Zdaniem autorów badania, wyniki ankiety wydają się wskazywać, że duża część dealerów znajduje się jeszcze na etapie prostego szukania tymczasowych oszczędności, a nie myśli o trwałej zmianie modelu prowadzenia firmy. Stąd małe zainteresowanie internetem jako narzędziem przydatnym w sprzedaży samochodów (i, co za tym idzie, niskie efekty działalności na tym polu). Jednak sprzedaż on-line prawdopodobnie o wiele szybciej niż pierwotnie zakładano, zdominuje rynek samochodowy jako tańsza i bardziej efektywna forma handlu.

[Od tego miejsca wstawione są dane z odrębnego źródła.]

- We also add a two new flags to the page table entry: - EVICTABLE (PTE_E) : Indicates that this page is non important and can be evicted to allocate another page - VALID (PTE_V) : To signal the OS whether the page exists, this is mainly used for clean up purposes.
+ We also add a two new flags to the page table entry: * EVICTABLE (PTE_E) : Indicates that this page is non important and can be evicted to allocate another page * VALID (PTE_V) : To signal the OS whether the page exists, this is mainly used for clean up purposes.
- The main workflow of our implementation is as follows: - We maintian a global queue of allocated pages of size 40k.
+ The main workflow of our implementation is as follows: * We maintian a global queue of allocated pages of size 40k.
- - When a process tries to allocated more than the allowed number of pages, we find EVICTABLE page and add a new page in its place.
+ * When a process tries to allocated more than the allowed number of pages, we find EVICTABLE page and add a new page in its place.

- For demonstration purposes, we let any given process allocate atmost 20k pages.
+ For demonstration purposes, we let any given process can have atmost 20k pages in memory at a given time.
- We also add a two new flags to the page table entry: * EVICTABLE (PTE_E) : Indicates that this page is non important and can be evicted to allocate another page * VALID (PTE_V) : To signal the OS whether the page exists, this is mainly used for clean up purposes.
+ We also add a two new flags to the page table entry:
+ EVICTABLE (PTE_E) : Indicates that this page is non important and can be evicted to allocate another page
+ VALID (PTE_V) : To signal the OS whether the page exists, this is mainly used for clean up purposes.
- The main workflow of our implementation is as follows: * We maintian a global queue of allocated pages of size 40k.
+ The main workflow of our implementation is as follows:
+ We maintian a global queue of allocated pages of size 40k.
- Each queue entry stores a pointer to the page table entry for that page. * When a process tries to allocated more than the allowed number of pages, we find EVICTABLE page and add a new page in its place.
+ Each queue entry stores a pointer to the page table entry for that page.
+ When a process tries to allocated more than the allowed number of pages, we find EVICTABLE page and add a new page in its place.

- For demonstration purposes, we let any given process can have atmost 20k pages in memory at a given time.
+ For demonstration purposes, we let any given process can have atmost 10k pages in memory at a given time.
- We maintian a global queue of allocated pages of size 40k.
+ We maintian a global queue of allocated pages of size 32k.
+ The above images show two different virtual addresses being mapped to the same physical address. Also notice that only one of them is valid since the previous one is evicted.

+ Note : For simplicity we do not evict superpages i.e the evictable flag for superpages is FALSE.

Firmy wdrażają różne działania w celu ograniczenia wpływu epidemii na ich działalność biznesową (odpowiedzi były spontaniczne, każdy z pracodawców mógł wskazać dowolną liczbę wdrożonych działań).
„Najwięcej, 40% firm, odpowiedziało, że pracownicy wykorzystują zaległe urlopy, na drugim miejscu (29%) znalazła się odpowiedź, że pracownicy oddelegowani zostają na bezpłatne urlopy, a 20% ankietowanych przyznało się do skrócenia czasu pracy salonu/serwisu. Skorzystanie ze środków państwowych (w tym z tarczy antykryzysowej) zadeklarowało 12% badanych, pracę zdalną – 5%. Taki sam odsetek dealerów zamierza wdrożyć rozwiązania on-line (video chat, wirtualny salon itp.) i wzmocnić swą aktywność w internecie. Zaledwie 3% planuje rozwinąć usługi door-to-door” – czytamy także.
W kierunku sprzedaży online intensywnie podąża rynek sprzedaży nowych samochodów w USA i w Europie, gdzie producenci opracowują programy pilotażowe. Wiele firm oficjalnie zapowiada wzmocnienie tego kanału kontaktu z klientami i prowadzi cyfrowe programy sprzedaży na wybranych rynkach. Eksperci wskazują jednak, że informacja na temat produktu w Internecie to dopiero początek. Możliwość budowania i porównywania ofert to kolejny krok, a zakup auta bezpośrednio przez stronę www to finalny cel transformacji. Producenci samochodów opracowują coraz bardziej wyrafinowane internetowe konfiguratory, pozwalając klientom stworzyć wirtualną wersję swego idealnego pojazdu, a jednocześnie obserwować, jak każda zmiana wpływa na cenę pojazdu, podał też Samar.
Badanie miało formę anonimowej ankiety, w której udział wzięło 233 dealerów, czyli ok. 34,7% wszystkich firm dealerskich zajmujących się sprzedażą w Polsce nowych samochodów w ramach oficjalnych przedstawicielstw poszczególnych marek i koncernów. 98% badanych firm deklarowało posiadanie wyłącznie polskiego kapitału, pozostałe 2% – udziału kapitału zagranicznego.